The next step is to set a baseline physical activity unique to that client, such as going for a 15-minute walk every night. If they prefer to do another activity they enjoy then, as long as it falls within the S.M.A.R.T framework (Specific, Measurable, Achievable, Realistic and Time-related), it can be used as a baseline.

CONNECT, EMPATHISE AND MOTIVATE

Next, help your client understand how the exercise you are engaging them in can be incorporated into their daily life. The 15-minute walk, for example, could replace a current three-minute daily drive to the local newsagents. Doing this will show empathy and help keep your client motivated. It will also help them reconnect with a life they desire, changing their psychological approach to a healthier life in synergy with their positive physiological changes.
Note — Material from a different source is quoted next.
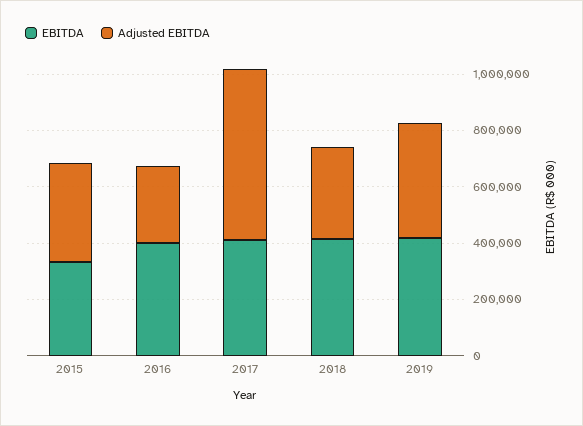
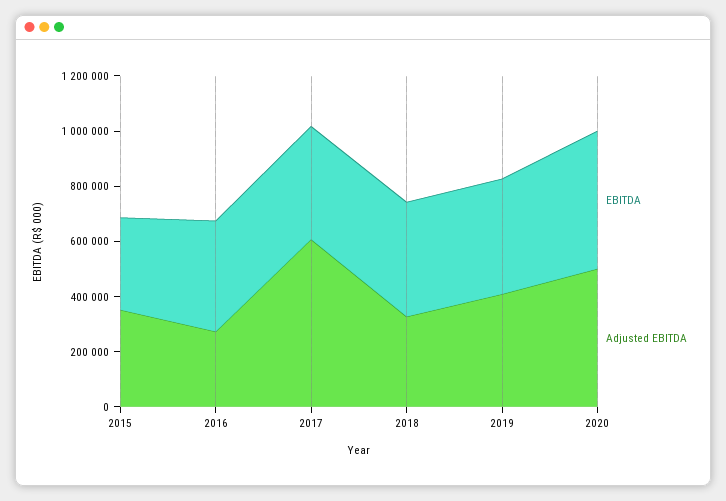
EBITDA, 2020: none -> 500000
Adjusted EBITDA, 2020: none -> 500000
To help obese clients acclimatise to the exercise regimen and feel comfortable about engaging in it, you can adopt a couple of different approaches:

BE A HUMBLE ROLE MODEL

You are someone your client admires and looks up to, so lead by example in a way that does not reflect negatively on them. Be wary of your language, as throwaway comments about how easily you can do the exercises that they struggle with can make them feel self-conscious. The aim is to be inspiring and supportive – not intimidating.

BE ONE STEP AHEAD

Proactively try to anticipate your client’s needs. Always try to look at things through their eyes. Never assume anything. Remember that in addition to physical limitations in relation to certain exercises, an obese client may also experience self-consciousness that affects their comfort in performing particular movements in front of other gym patrons. If you think this could be an issue, be prepared to suggest alternative exercise options or move to a more private area of the gym floor.

START WITH BREATHING

If you are training an obese client, consider including this simple diaphragmatic breathing/core awareness and activation drill in their next session. The exercise is performed at a very low intensity, but it is an important skill for your client to learn because heavier people will often breathe in a shallow and ineffective manner. This can impact both their heart rate and their blood pressure. After teaching them how to perform the exercise in a session, assign it as their homework – and then be sure to check on their progress at regular intervals to ensure they are practicing.

BREATHING/CORE AWARENESS AND ACTIVATION EXERCISE

  • Client lies in a comfortable and supported reclining position.
  • Place a light object on their stomach so they can watch it rise and fall.
  • Ensure they inhale through their nose and exhale through their mouth with deep, controlled breaths.
  • As the client inhales they need to expand through the chest and keep the stomach muscles drawn in.
  • They then count to 10 out loud as they exhale through the mouth. The counting regulates the breathing while the transverse abdominals remain isometrically contracted.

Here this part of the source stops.